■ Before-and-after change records
-=-=-=-=-
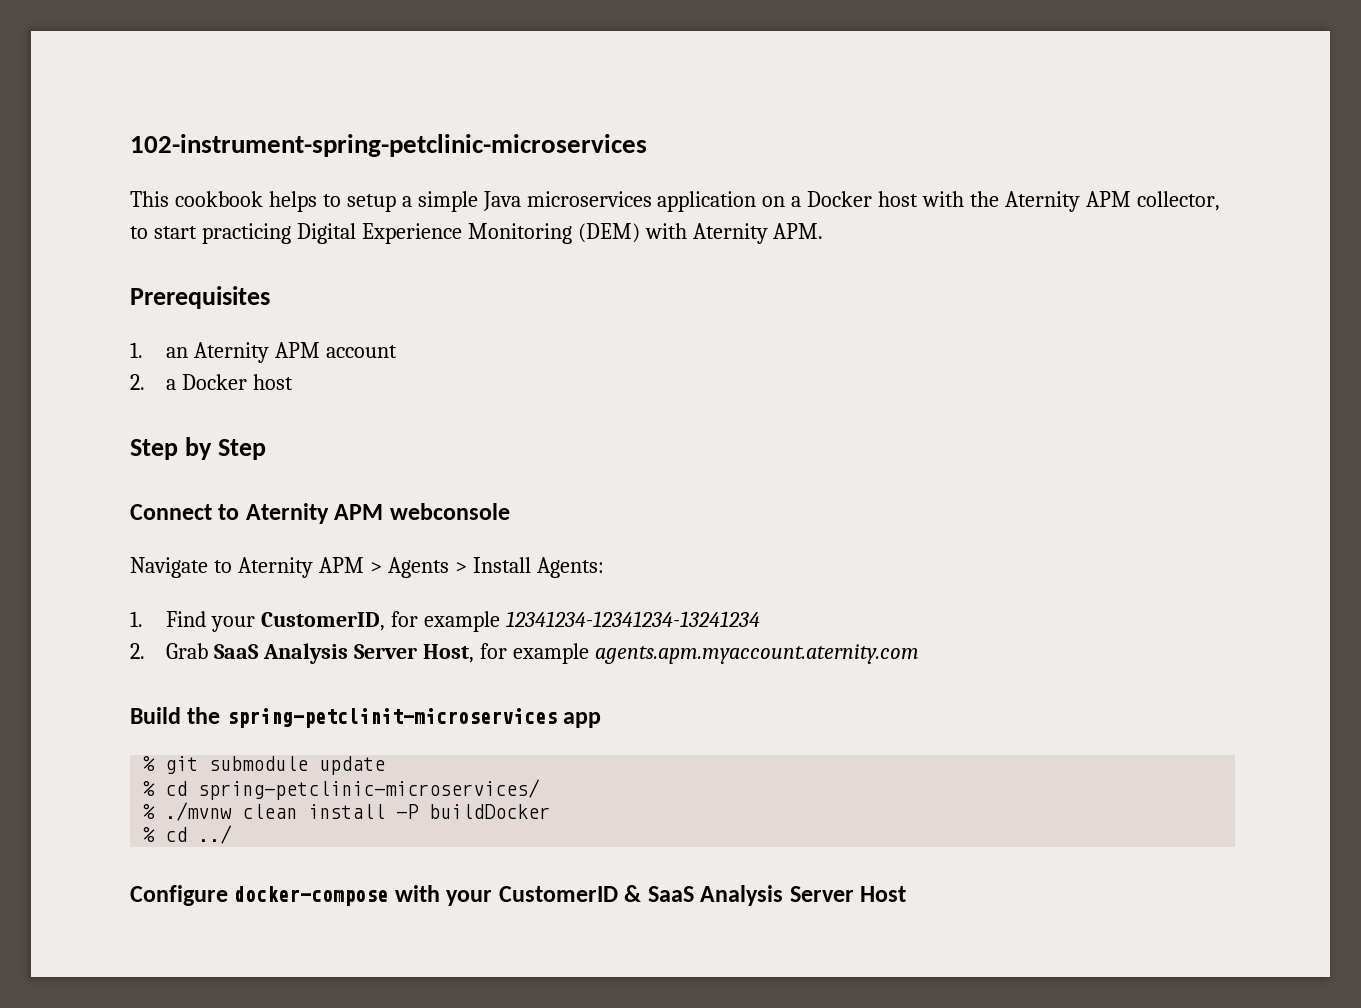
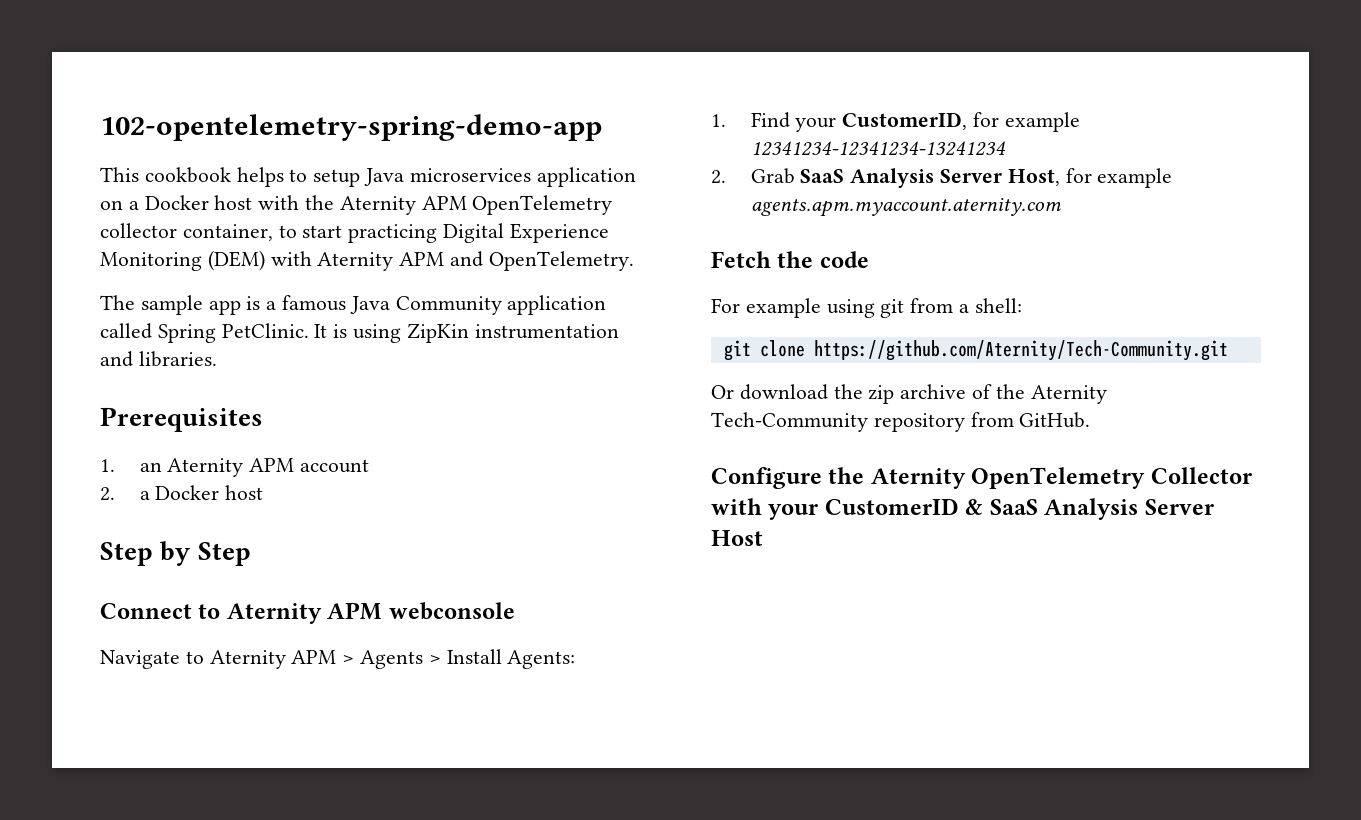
[130,134,647,157] 102-instrument-spring-petclinic-microservices -> [100,114,602,141] 102-opentelemetry-spring-demo-app
[401,191,478,212] a simple -> (361, 178) none
[1136,191,1220,211] collector, -> [472,195,613,215] [100,223,273,241] OpenTelemetry collector container,
[773,223,824,239] APM. -> [399,251,634,271] [100,295,607,315] [100,323,619,343] [100,351,217,367] APM and OpenTelemetry. // The sample app is a famous Java Community application called Spring PetClinic. It is using ZipKin instrumentation and libraries.
[130,707,602,728] [143,756,386,775] [143,779,541,800] [143,802,551,821] [143,825,233,844] [130,885,389,906] Build the spring-petclinit-microservices app // % git submodule update // % cd spring-petclinic-microservices/ // % ./mvnw clean install -P buildDocker // % cd ../ // Configure docker-compose -> [711,251,869,268] [711,298,1022,318] [723,340,1228,361] [711,384,1107,404] [711,412,1091,432] [711,467,1252,489] Fetch the code // For example using git from a shell: // git clone https://github.com/Aternity/Tech-Community.git // Or download the zip archive of the Aternity Tech-Community repository from GitHub. // Configure the Aternity OpenTelemetry Collector

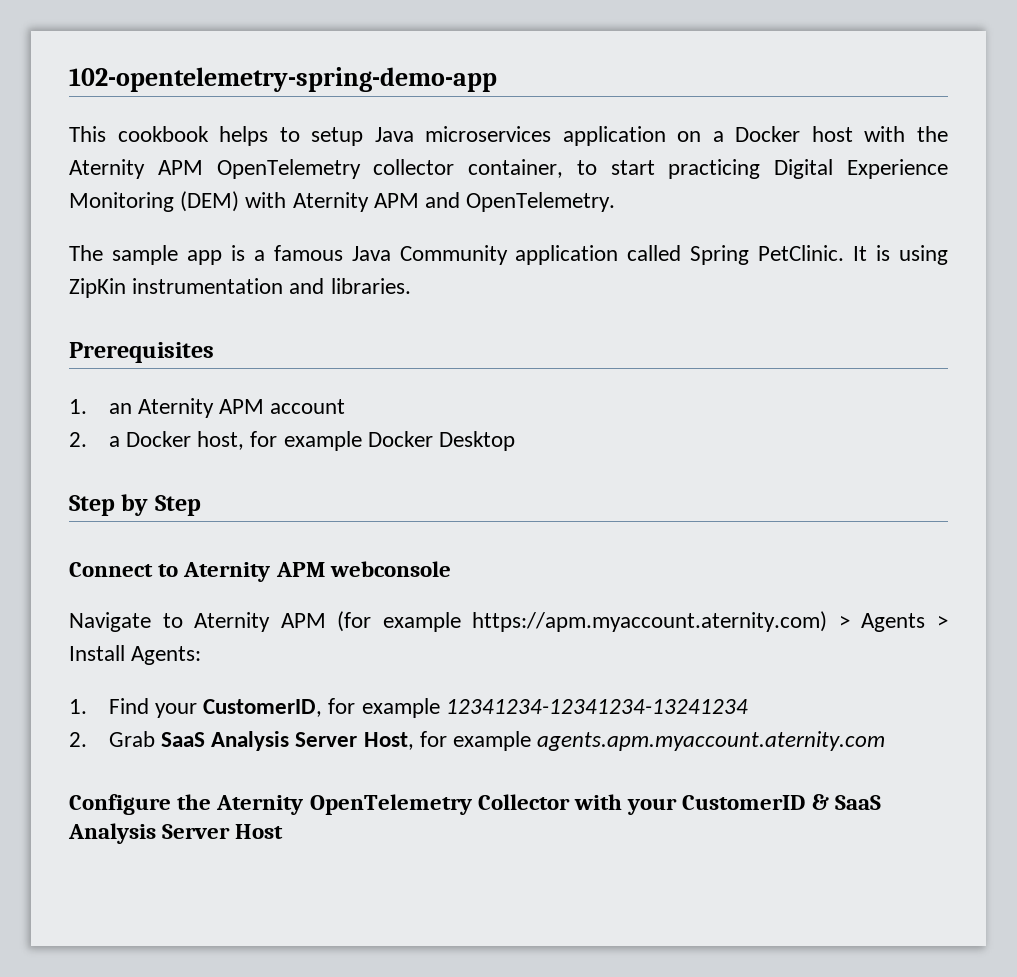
[225,485,264,500] host -> [197,431,516,451] host, for example Docker Desktop
(337, 657) none -> [337,611,828,632] (for example https://apm.myaccount.aternity.com)
[711,251,869,268] [711,298,1022,318] [723,340,1228,361] [711,384,1107,404] [711,412,1091,432] // Fetch the code // For example using git from a shell: // git clone https://github.com/Aternity/Tech-Community.git // Or download the zip archive of the Aternity Tech-Community repository from GitHub. -> (886, 741) none

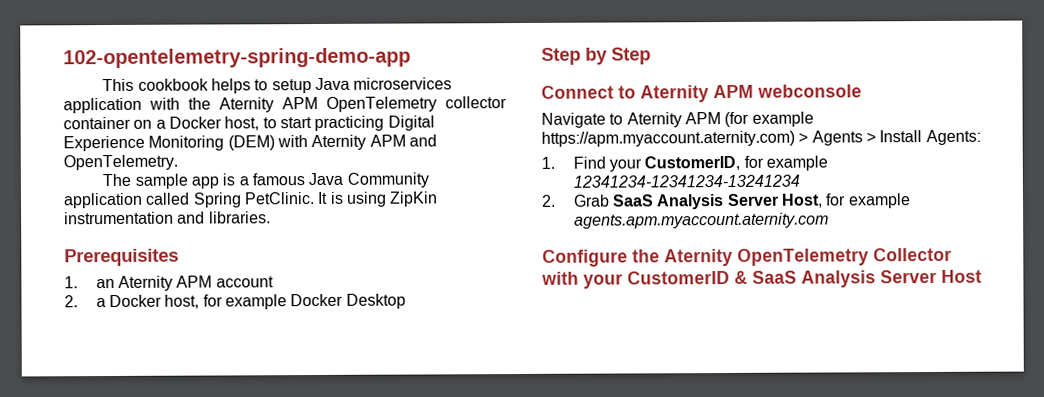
[677,126,853,142] on a Docker host -> (142, 105) none
[468,159,564,178] container, -> [63,116,260,131] container on a Docker host,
-=-=-=-=-
■ Your task
The data above should be repeated exactly, minus any pictures.

■ Answer area
[130,134,647,157] 102-instrument-spring-petclinic-microservices -> [100,114,602,141] 102-opentelemetry-spring-demo-app
[401,191,478,212] a simple -> (361, 178) none
[1136,191,1220,211] collector, -> [472,195,613,215] [100,223,273,241] OpenTelemetry collector container,
[773,223,824,239] APM. -> [399,251,634,271] [100,295,607,315] [100,323,619,343] [100,351,217,367] APM and OpenTelemetry. // The sample app is a famous Java Community application called Spring PetClinic. It is using ZipKin instrumentation and libraries.
[130,707,602,728] [143,756,386,775] [143,779,541,800] [143,802,551,821] [143,825,233,844] [130,885,389,906] Build the spring-petclinit-microservices app // % git submodule update // % cd spring-petclinic-microservices/ // % ./mvnw clean install -P buildDocker // % cd ../ // Configure docker-compose -> [711,251,869,268] [711,298,1022,318] [723,340,1228,361] [711,384,1107,404] [711,412,1091,432] [711,467,1252,489] Fetch the code // For example using git from a shell: // git clone https://github.com/Aternity/Tech-Community.git // Or download the zip archive of the Aternity Tech-Community repository from GitHub. // Configure the Aternity OpenTelemetry Collector

[225,485,264,500] host -> [197,431,516,451] host, for example Docker Desktop
(337, 657) none -> [337,611,828,632] (for example https://apm.myaccount.aternity.com)
[711,251,869,268] [711,298,1022,318] [723,340,1228,361] [711,384,1107,404] [711,412,1091,432] // Fetch the code // For example using git from a shell: // git clone https://github.com/Aternity/Tech-Community.git // Or download the zip archive of the Aternity Tech-Community repository from GitHub. -> (886, 741) none

[677,126,853,142] on a Docker host -> (142, 105) none
[468,159,564,178] container, -> [63,116,260,131] container on a Docker host,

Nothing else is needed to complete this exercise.